Volumetric Boundaries

baseball power

Baseball's anachronism is that it still favours power over speed (borne out as an optimization strategy in quantitative 'sabermetric' analysis); whereas basketball, football, hockey in particular — while once celebrating power in greater proportion — have all reversed the equation today to favour speed over power; meanwhile volleyball and tennis stand perhaps as the best examples in which the development of speed and power have maintained a relatively stable balance.

One imagines in baseball this is due to the relatively discrete separation of offensive and defensive bodies during play on a baseball field, which stands in stark contrast to the immediate intermingling of bodies that occurs in basketball, football, and hockey (after the brief formalist separation of bodies that indicates an address to one's opponent in advance of the agonistic event — ie. the jump ball, snap, or faceoff).

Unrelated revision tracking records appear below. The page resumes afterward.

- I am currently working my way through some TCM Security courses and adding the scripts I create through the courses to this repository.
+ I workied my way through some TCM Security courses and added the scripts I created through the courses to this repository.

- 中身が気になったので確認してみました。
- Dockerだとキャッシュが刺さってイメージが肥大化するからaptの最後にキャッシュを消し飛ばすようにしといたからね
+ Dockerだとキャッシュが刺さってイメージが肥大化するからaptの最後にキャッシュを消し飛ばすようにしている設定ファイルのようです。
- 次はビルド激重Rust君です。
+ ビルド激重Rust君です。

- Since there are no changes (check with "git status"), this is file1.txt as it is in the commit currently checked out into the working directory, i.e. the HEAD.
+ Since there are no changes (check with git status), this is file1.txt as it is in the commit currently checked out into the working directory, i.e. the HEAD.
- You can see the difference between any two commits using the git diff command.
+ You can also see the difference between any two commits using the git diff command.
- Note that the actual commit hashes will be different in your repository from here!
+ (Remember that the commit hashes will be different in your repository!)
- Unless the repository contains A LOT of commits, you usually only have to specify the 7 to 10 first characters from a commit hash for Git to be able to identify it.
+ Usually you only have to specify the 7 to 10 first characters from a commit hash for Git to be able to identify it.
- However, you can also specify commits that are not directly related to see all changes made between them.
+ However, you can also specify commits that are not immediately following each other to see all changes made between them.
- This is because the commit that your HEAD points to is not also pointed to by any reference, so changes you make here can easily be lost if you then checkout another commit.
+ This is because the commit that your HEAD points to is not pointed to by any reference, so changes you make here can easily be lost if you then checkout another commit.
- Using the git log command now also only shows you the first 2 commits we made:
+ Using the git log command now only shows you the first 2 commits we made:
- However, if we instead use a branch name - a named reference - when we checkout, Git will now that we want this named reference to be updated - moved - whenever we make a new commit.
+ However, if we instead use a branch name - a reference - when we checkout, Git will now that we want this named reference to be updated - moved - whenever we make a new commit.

But don't volleyball and tennis have an even more discrete separation of bodies, given the net that separates both teams? True.

Baseball tilts the equation in favour of power because the ball is not required to stay in the park in order to score: the possibility of the home run encourages the balance of skill to tilt heavily in the direction of power.

volleyball power

Volleyball and tennis do not necessarily require the ball to stay in the court, either, so long as the ball hits the ground on the opponent's side before exiting the space of play. Not over a wall with no possibility for defensive intervention, as with baseball, but spiked to a floor with all of the defense waiting for your very stroke, power and speed required to score the point.

(This leads to the question of speed and power in cricket, for example, which also does not require the ball to stay in the park during play but permits batting in a 360-degree direction, as opposed to baseball's 90-degree home run; etcetcetc for other sports.)

obliques and tramps

oblique

basketball court as oblique function
(inspired by parent et virilio, architecture principe)
2009

 

With the kinaesthetic abstractions in introductory gymnastics mentioned earlier, one might consider these serving as physical-cognitive 'prosthetics' for better understanding one's gestural relation to the unforgiving, constant quality of gravity and its right-angled vertical. The massive rock that is our planet overdetermines our every movement possibility (not to mention our gravitational or resonant qualities in potential between other bodies and objects in the terrestrial sphere); for the young child who is in the middle of a becoming-gravitational — in the sense of a living continuum from lying down to crawling to walking to more complex motor skills — these prosthetics are key supports for navigating this overdeterming force-relation. In a machinic-geometrical sense, these often take the form of inclined planes sutured in connexion to other elements of the abstracted apparatus.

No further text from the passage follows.